> **EXERCISE AIM**
When you reach the line that contains "total quantity: 26 -> 24" in the data below, start reproducing lines exactly, and stop after the line that contains "total: 1810.62 -> 1630.19".

━━ DATA TO EXAMINE

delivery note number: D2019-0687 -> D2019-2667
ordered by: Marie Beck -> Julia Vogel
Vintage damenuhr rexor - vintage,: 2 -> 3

━━━━
━━ DATA TO EXAMINE

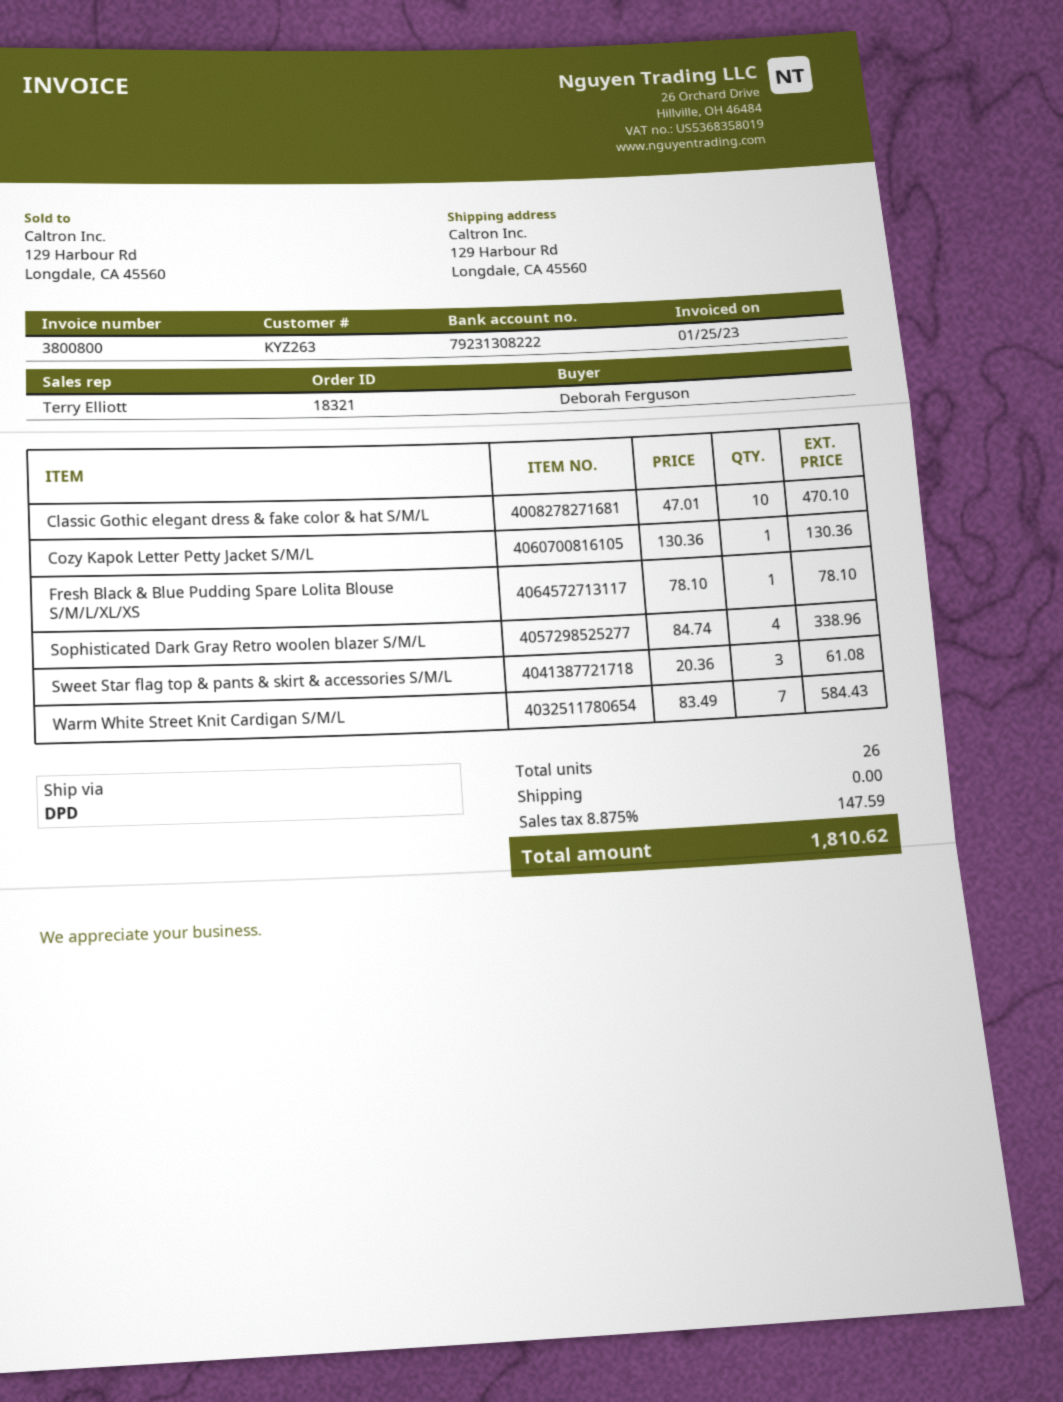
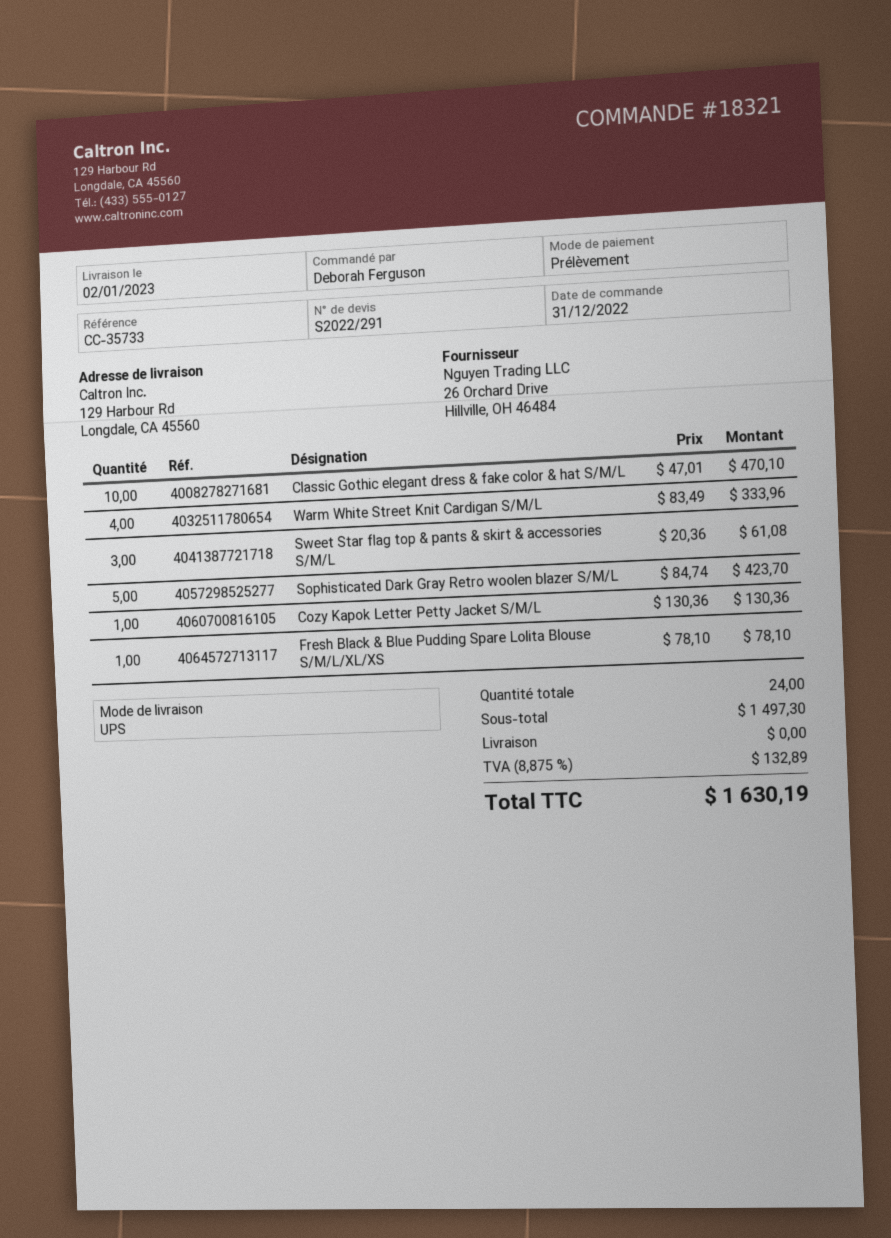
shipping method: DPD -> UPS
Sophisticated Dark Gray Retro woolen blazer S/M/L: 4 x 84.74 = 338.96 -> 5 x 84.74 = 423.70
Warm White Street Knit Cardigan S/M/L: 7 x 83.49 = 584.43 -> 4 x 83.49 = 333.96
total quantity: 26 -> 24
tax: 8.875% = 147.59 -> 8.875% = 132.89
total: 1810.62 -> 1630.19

━━━━
━━ DATA TO EXAMINE

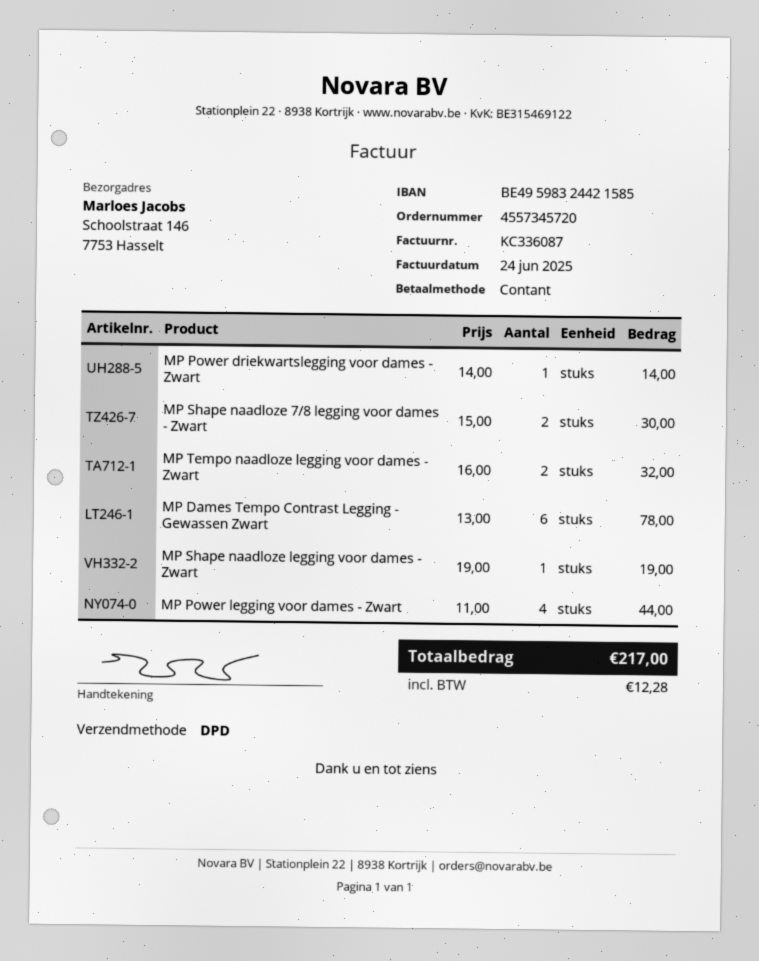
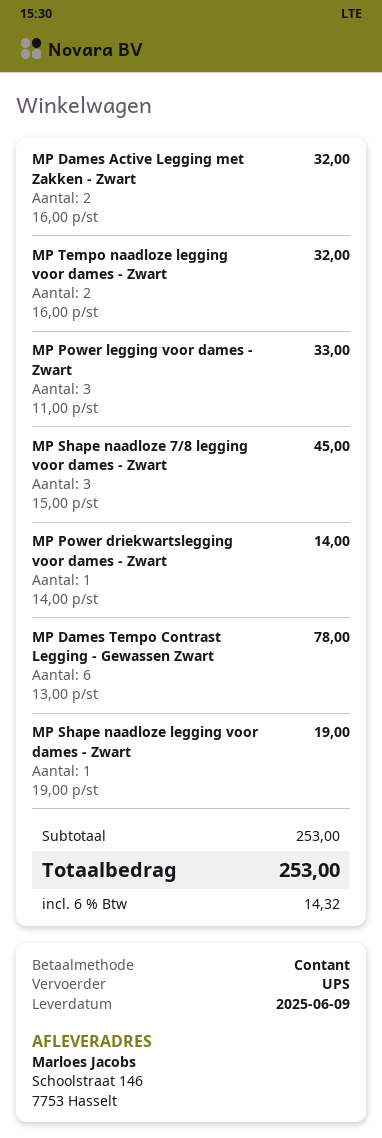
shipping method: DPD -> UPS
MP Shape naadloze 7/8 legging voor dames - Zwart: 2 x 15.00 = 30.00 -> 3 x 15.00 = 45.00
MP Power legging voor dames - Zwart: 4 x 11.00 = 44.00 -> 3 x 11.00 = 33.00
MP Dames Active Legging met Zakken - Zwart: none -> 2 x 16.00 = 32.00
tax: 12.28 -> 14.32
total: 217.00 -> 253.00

━━━━

> **SOLUTION TO THE PROBLEM**
total quantity: 26 -> 24
tax: 8.875% = 147.59 -> 8.875% = 132.89
total: 1810.62 -> 1630.19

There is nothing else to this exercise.